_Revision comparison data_
........
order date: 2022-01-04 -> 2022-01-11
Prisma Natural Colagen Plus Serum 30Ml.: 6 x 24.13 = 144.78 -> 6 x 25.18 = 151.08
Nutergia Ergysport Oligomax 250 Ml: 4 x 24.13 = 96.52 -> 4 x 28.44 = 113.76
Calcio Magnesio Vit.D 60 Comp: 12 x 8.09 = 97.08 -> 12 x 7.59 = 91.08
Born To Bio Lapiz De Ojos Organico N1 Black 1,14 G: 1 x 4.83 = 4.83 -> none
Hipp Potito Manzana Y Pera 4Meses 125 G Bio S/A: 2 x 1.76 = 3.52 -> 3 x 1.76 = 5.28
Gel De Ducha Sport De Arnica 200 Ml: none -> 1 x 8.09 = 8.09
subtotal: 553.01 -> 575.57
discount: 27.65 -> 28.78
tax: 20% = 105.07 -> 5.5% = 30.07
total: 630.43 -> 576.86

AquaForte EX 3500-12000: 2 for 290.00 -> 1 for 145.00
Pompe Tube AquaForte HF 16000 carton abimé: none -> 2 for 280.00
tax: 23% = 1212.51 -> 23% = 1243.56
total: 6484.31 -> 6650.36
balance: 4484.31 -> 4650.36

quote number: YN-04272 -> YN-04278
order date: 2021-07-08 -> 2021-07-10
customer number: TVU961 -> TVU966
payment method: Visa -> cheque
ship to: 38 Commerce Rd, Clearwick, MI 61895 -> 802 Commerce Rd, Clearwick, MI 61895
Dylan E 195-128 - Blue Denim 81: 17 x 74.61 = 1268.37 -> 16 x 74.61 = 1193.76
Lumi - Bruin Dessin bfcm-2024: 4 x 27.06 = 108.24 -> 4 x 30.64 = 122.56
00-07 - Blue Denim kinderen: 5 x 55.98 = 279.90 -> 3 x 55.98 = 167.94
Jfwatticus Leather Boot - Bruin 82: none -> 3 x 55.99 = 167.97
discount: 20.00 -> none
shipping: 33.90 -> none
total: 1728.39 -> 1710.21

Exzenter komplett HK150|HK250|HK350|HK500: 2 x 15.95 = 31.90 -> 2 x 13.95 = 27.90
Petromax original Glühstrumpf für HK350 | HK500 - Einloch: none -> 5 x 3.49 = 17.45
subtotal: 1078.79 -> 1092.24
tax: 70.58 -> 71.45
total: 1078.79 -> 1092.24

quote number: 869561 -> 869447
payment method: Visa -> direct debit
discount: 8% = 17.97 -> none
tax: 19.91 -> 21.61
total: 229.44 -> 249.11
........
_WHAT IS EXPECTED_
Lines from the beginning of the data above through the line containing "Pompe Tube AquaForte" are to be returned exactly, and no others.

_RESULT OF THE EXERCISE_
order date: 2022-01-04 -> 2022-01-11
Prisma Natural Colagen Plus Serum 30Ml.: 6 x 24.13 = 144.78 -> 6 x 25.18 = 151.08
Nutergia Ergysport Oligomax 250 Ml: 4 x 24.13 = 96.52 -> 4 x 28.44 = 113.76
Calcio Magnesio Vit.D 60 Comp: 12 x 8.09 = 97.08 -> 12 x 7.59 = 91.08
Born To Bio Lapiz De Ojos Organico N1 Black 1,14 G: 1 x 4.83 = 4.83 -> none
Hipp Potito Manzana Y Pera 4Meses 125 G Bio S/A: 2 x 1.76 = 3.52 -> 3 x 1.76 = 5.28
Gel De Ducha Sport De Arnica 200 Ml: none -> 1 x 8.09 = 8.09
subtotal: 553.01 -> 575.57
discount: 27.65 -> 28.78
tax: 20% = 105.07 -> 5.5% = 30.07
total: 630.43 -> 576.86

AquaForte EX 3500-12000: 2 for 290.00 -> 1 for 145.00
Pompe Tube AquaForte HF 16000 carton abimé: none -> 2 for 280.00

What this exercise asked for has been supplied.